Problem statement: Every line from the top of the records through the one bearing "delivery date: 2022-02-07 -> 2022-01-10" is to be reproduced exactly, and pictures are to be left out.

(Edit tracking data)
==================================================

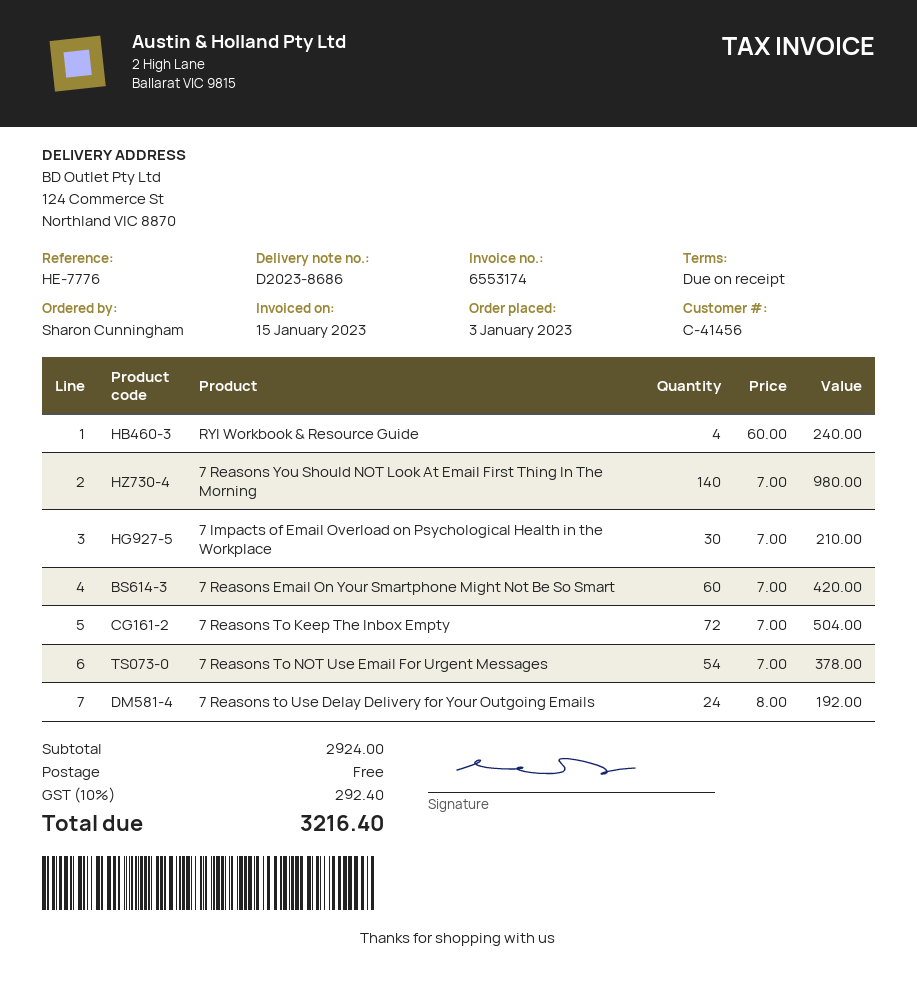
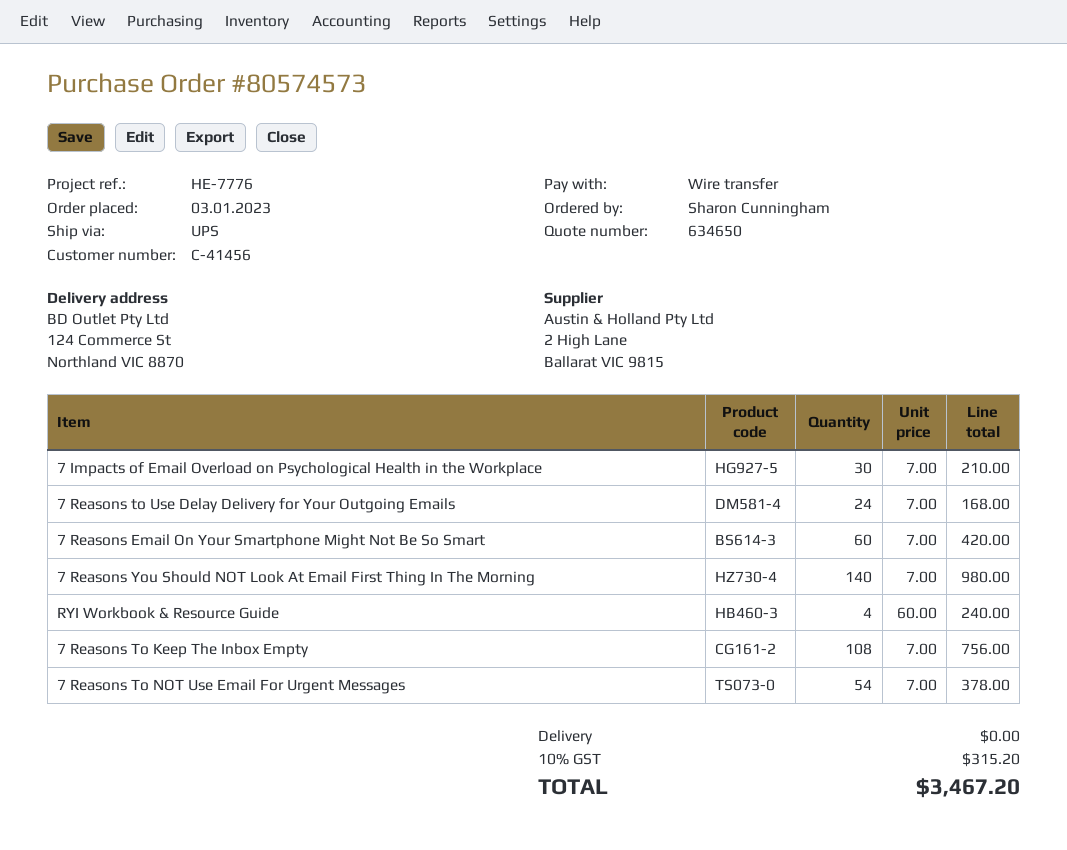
7 Reasons To Keep The Inbox Empty: 72 x 7.00 = 504.00 -> 108 x 7.00 = 756.00
7 Reasons to Use Delay Delivery for Your Outgoing Emails: 24 x 8.00 = 192.00 -> 24 x 7.00 = 168.00
tax: 10% = 292.40 -> 10% = 315.20
total: 3216.40 -> 3467.20

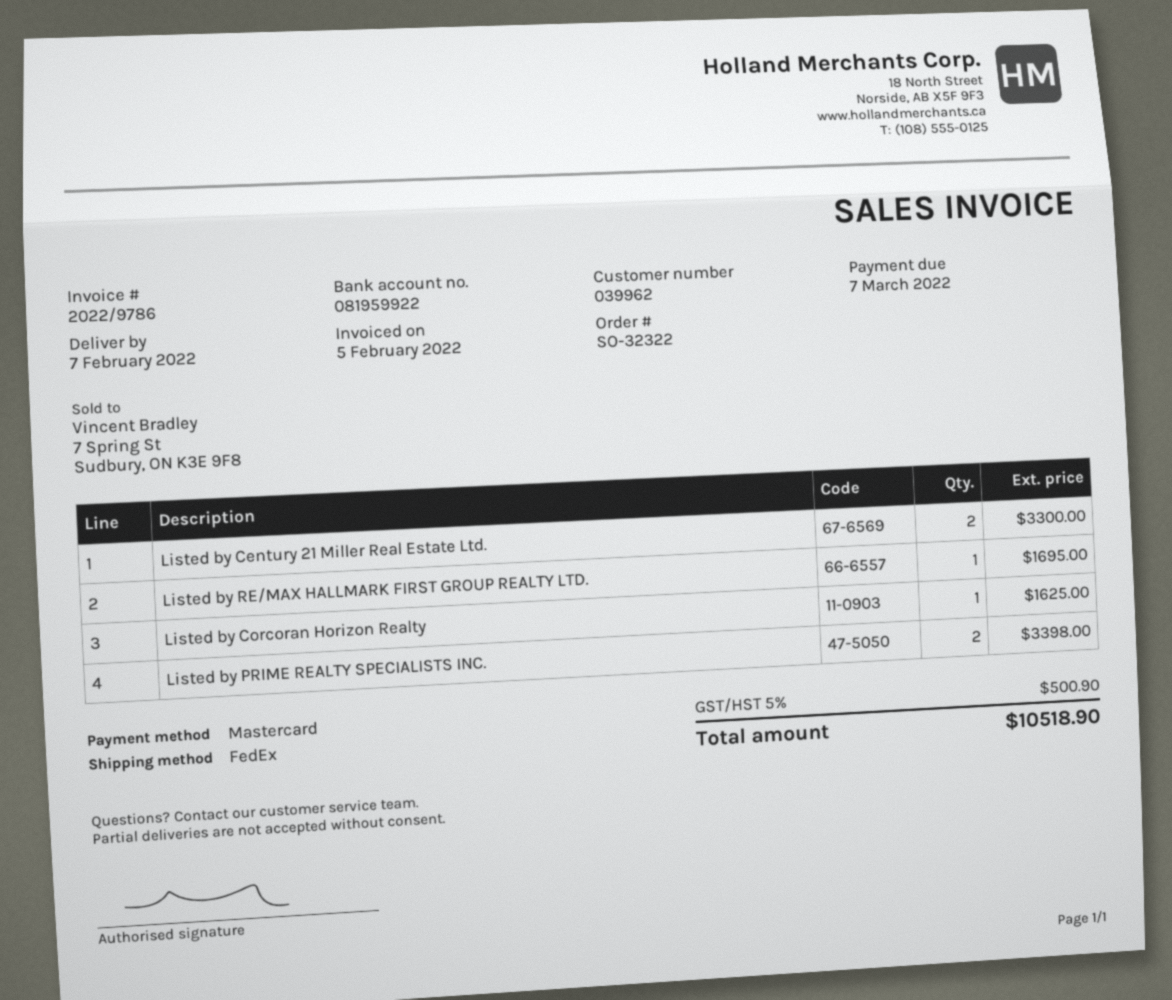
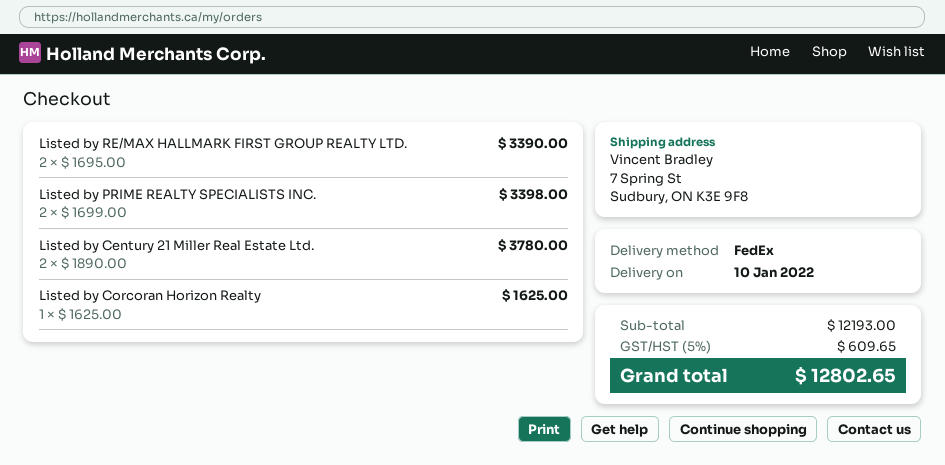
delivery date: 2022-02-07 -> 2022-01-10
Listed by Century 21 Miller Real Estate Ltd.: 2 for 3300.00 -> 2 for 3780.00
Listed by RE/MAX HALLMARK FIRST GROUP REALTY LTD.: 1 for 1695.00 -> 2 for 3390.00
tax: 5% = 500.90 -> 5% = 609.65
total: 10518.90 -> 12802.65

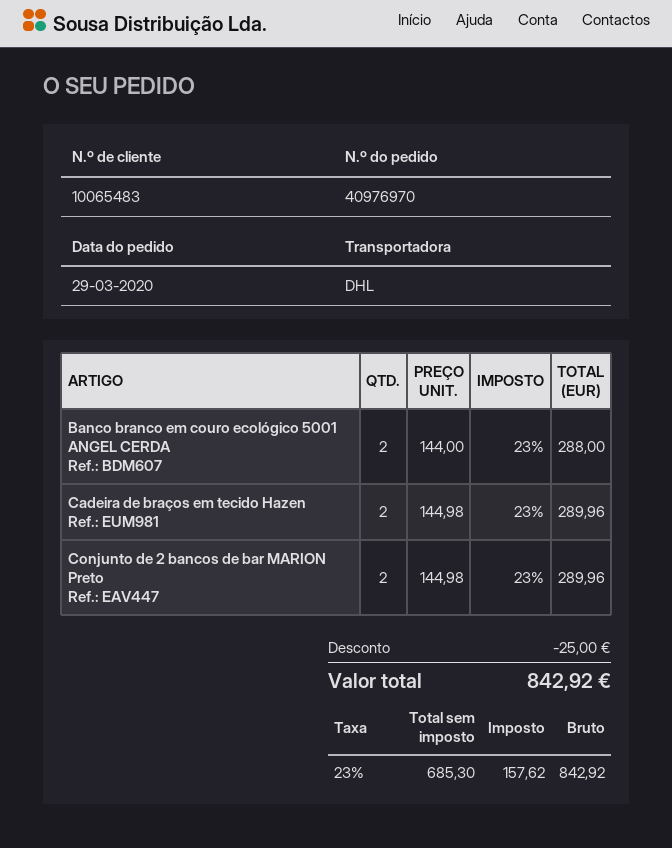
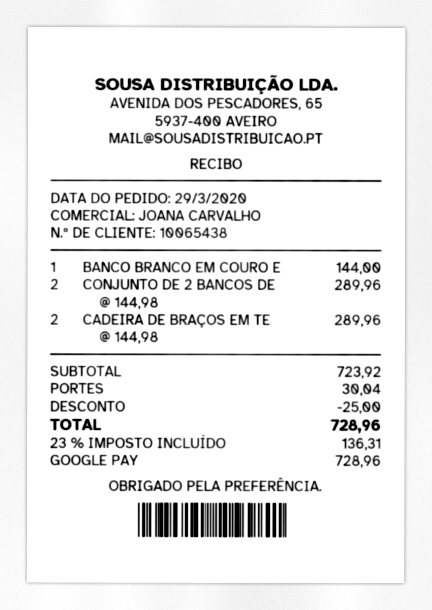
customer number: 10065483 -> 10065438
Banco branco em couro ecológico 5001 ANGEL CERDA: 2 x 144.00 = 288.00 -> 1 x 144.00 = 144.00
shipping: none -> 30.04
tax: 23% = 157.62 -> 23% = 136.31
total: 842.92 -> 728.96

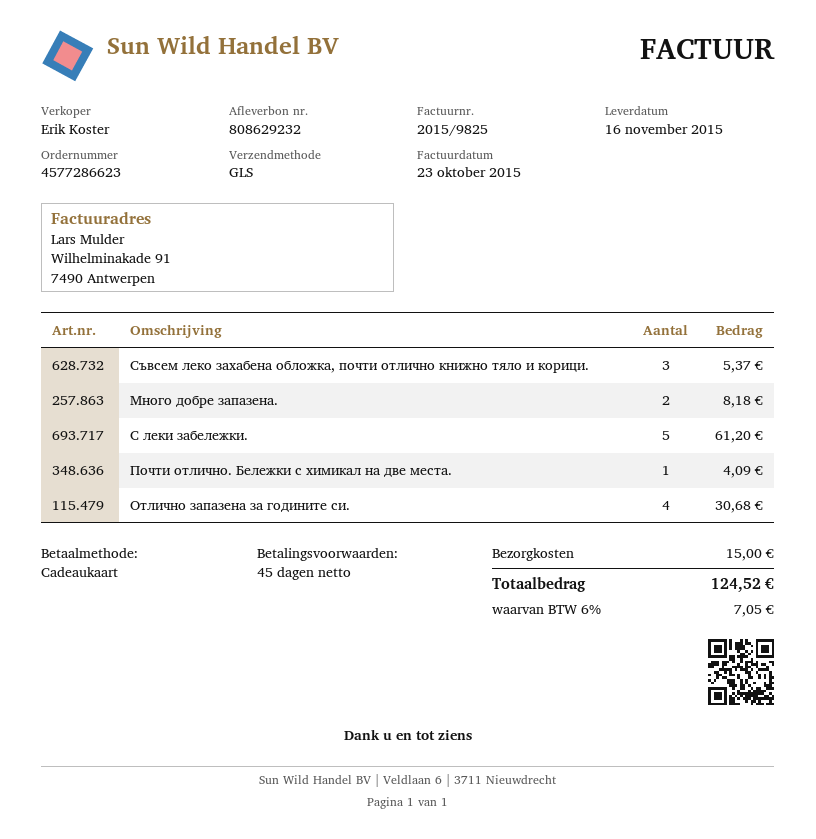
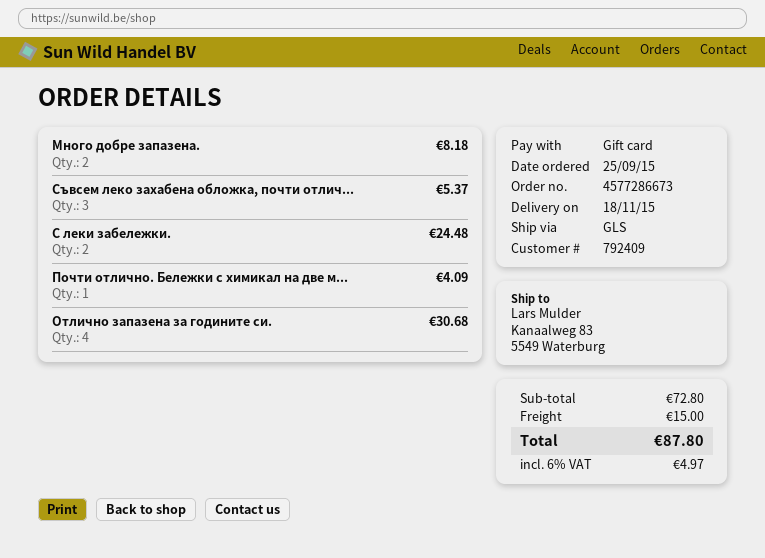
order number: 4577286623 -> 4577286673
delivery date: 2015-11-16 -> 2015-11-18
С леки забележки.: 5 for 61.20 -> 2 for 24.48
tax: 6% = 7.05 -> 6% = 4.97
total: 124.52 -> 87.80

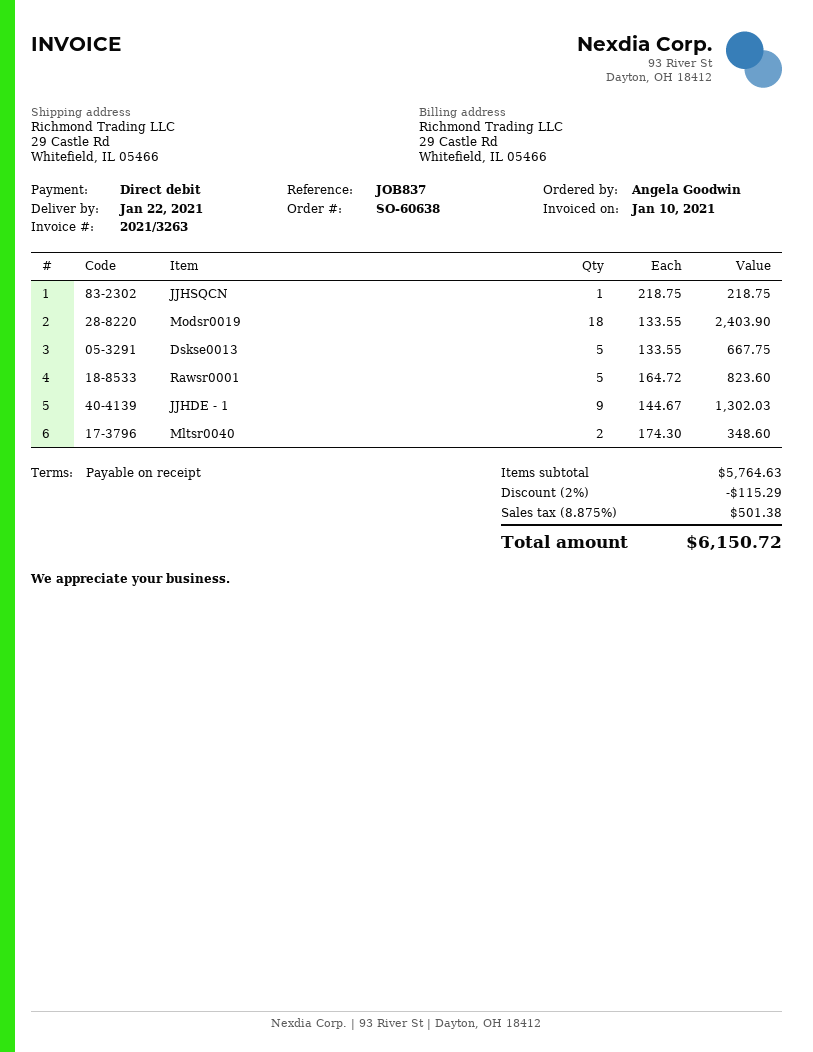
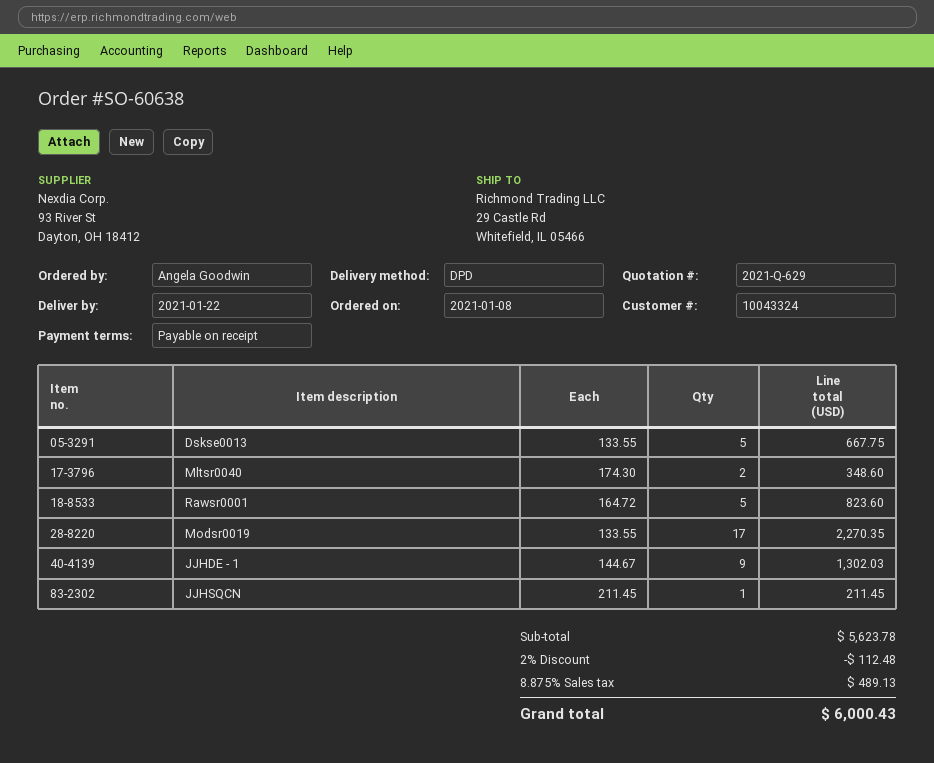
JJHSQCN: 1 x 218.75 = 218.75 -> 1 x 211.45 = 211.45
Modsr0019: 18 x 133.55 = 2403.90 -> 17 x 133.55 = 2270.35
subtotal: 5764.63 -> 5623.78
discount: 2% = 115.29 -> 2% = 112.48
tax: 8.875% = 501.38 -> 8.875% = 489.13
total: 6150.72 -> 6000.43

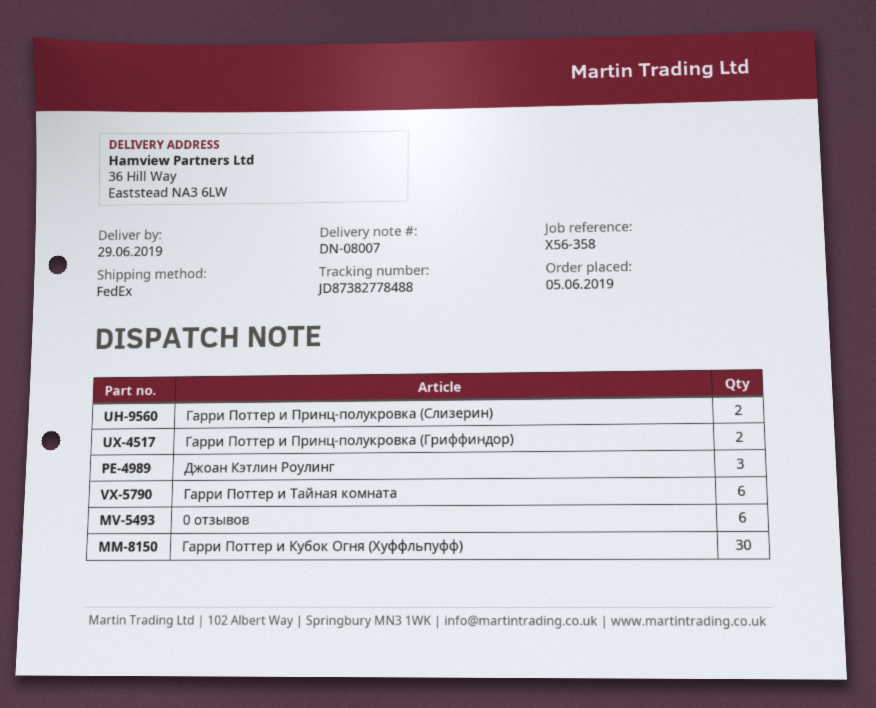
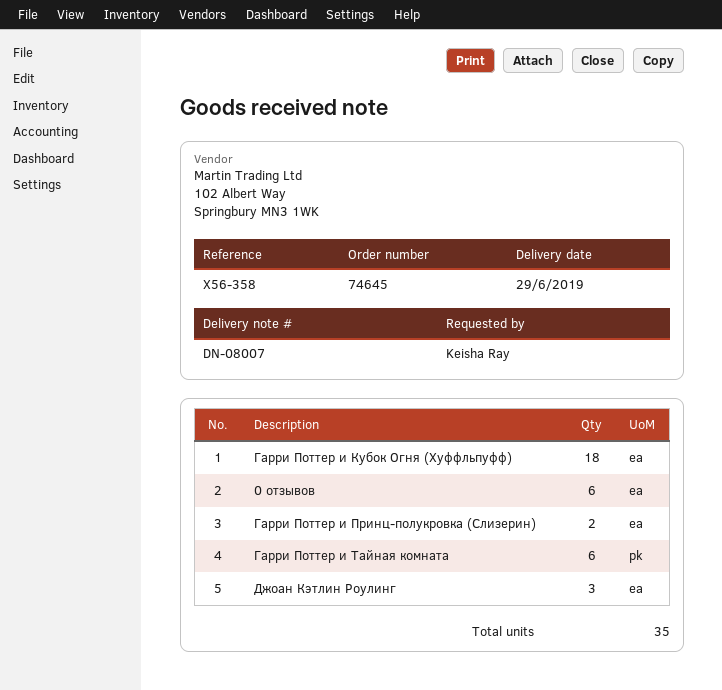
Гарри Поттер и Принц-полукровка (Гриффиндор): 2 -> none
Гарри Поттер и Кубок Огня (Хуффльпуфф): 30 -> 18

==================================================

Solution:
7 Reasons To Keep The Inbox Empty: 72 x 7.00 = 504.00 -> 108 x 7.00 = 756.00
7 Reasons to Use Delay Delivery for Your Outgoing Emails: 24 x 8.00 = 192.00 -> 24 x 7.00 = 168.00
tax: 10% = 292.40 -> 10% = 315.20
total: 3216.40 -> 3467.20

delivery date: 2022-02-07 -> 2022-01-10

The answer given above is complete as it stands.